In 2021, Oregon lawmakers enacted a workaround to the federal state and local tax (SALT) deduction limitation, allowing individual taxpayers with an ownership interest in a pass-through entity to write off their state taxes. The workaround mechanism enables taxpayers to pay a special tax on their business income with a corresponding state tax credit offsetting traditional taxes and claiming a federal deduction as an ordinary business expense. Taxpayers utilized the program far more than lawmakers and administrators anticipated at its inception. Now, however, Oregon may become the first state to allow the program to quietly expire.


What We're Reading This Week

  • Before agreeing his caucus would return to the Senate floor, Senate Republican Leader Tim Knopp (R-Bend) published a guest opinion in The Oregonian on the motivation to leave and preconditions for a deal.
  • Among the bills passed by the Senate after ending the walkout is a new prohibition on elected officials receiving cash donations if they amount to more than $100, one of several scandals at the center of state and federal investigations into the cannabis firm that employed former Secretary of State Shemia Fagan (D).
  • In his weekly column for Oregon Capital Insider, Dick Hughes writes that Capitol culture has changed considerably since the legislature established strict rules barring lobbyists from sponsoring certain types of social events. He argues those rules, while well-intended, have hurt relationships between lawmakers.
  • While many people and groups are pleased to see an end to the stalemate, some groups entrenched in abortion and gun control politics are not. On Tuesday, a group of 150 Oregon physicians urged the legislature not to water down the abortion and gender-affirming care proposal. And throughout the week, Kevin Starrett of the Oregon Firearms Federation blasted Republican leadership for "selling out" conservative causes.

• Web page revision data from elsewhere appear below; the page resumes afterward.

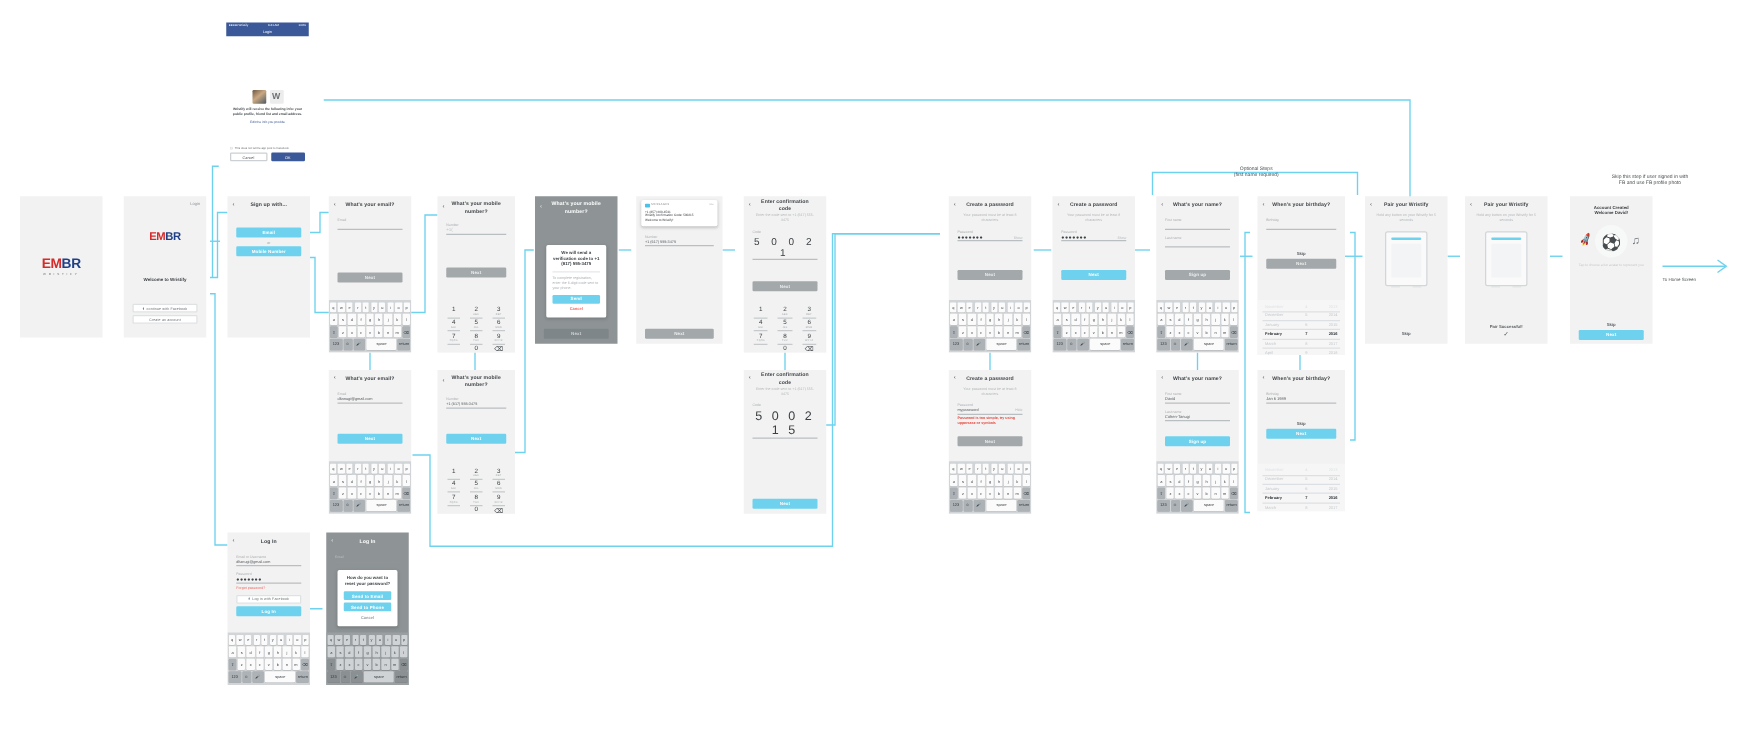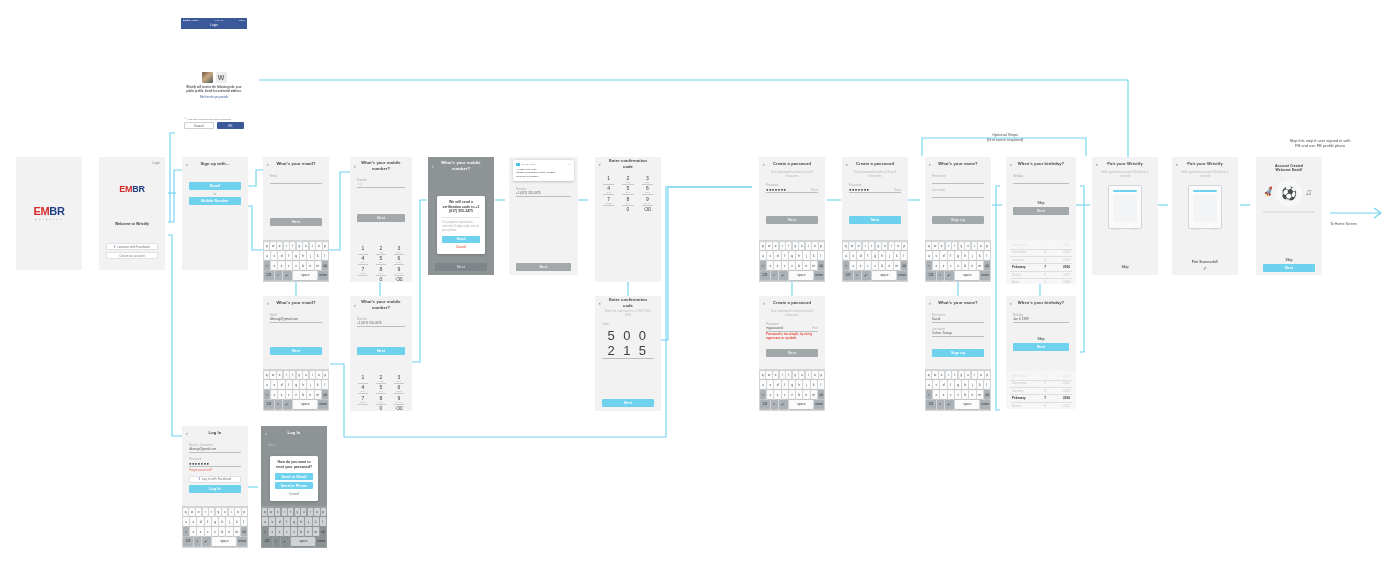--- a/index.html
+++ b/index.html
@@ -633,20 +633,27 @@
       </div>
     </div>
   </div>
 
   <div class="phone" style="left:595px; top:157px; width:66px; height:125px;">
     <div class="scr">
       <div class="navbar">
         <span class="back">‹</span>
         <span class="ttl">Enter confirmation code</span>
       </div>
+      <div class="body">
+        <div class="hint">Enter the code sent to +1 (617) 555-3475</div>
+        <div class="flabel">Code</div>
+        <div class="codebig">5 0 0 2 1</div>
+        <div class="uline"></div>
+        <div class="btn grey" style="margin-top:18px;">Next</div>
+      </div>
       <div class="kbd num">
         <div class="numpad" style="width:100%;">
             <div class="numkey">
               <div class="n">1</div>
               <div class="s">&nbsp;</div>
               <div class="bar"></div>
             </div>
             <div class="numkey">
               <div class="n">2</div>
               <div class="s">ABC</div>
@@ -703,21 +710,21 @@
 
   <div class="phone" style="left:595px; top:296px; width:66px; height:115px;">
     <div class="scr">
       <div class="navbar">
         <span class="back">‹</span>
         <span class="ttl">Enter confirmation code</span>
       </div>
       <div class="body">
         <div class="hint">Enter the code sent to +1 (617) 555-3475</div>
         <div class="flabel">Code</div>
-        <div class="codebig" style="letter-spacing:2.4px; font-size:13px;text-align:center;">5 0 0 2 1 5</div>
+        <div class="codebig" style="letter-spacing:2.4px; font-size:10px;text-align:center;">5 0 0 2 1 5</div>
         <div class="uline"></div>
         <div class="btn cyan" style="position:absolute; left:7px; right:7px; bottom:4px;">Next</div>
       </div>
     </div>
   </div>
 
   <div class="phone" style="left:759px; top:157px; width:66px; height:125px;">
     <div class="scr">
       <div class="navbar">
         <span class="back">‹</span>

  • Several blue states, including Oregon, have committed their electoral college votes to the winner of the national popular vote if enough states join a compact. A columnist for the Washington Post writes the compact could result in a blunder much worse than the 2020 election.
  • Oregon Public Broadcasting's "Politics Now" podcast takes a deep dive into this week's deal-or-no-deal politics from the perspective of the state's Capitol reporters.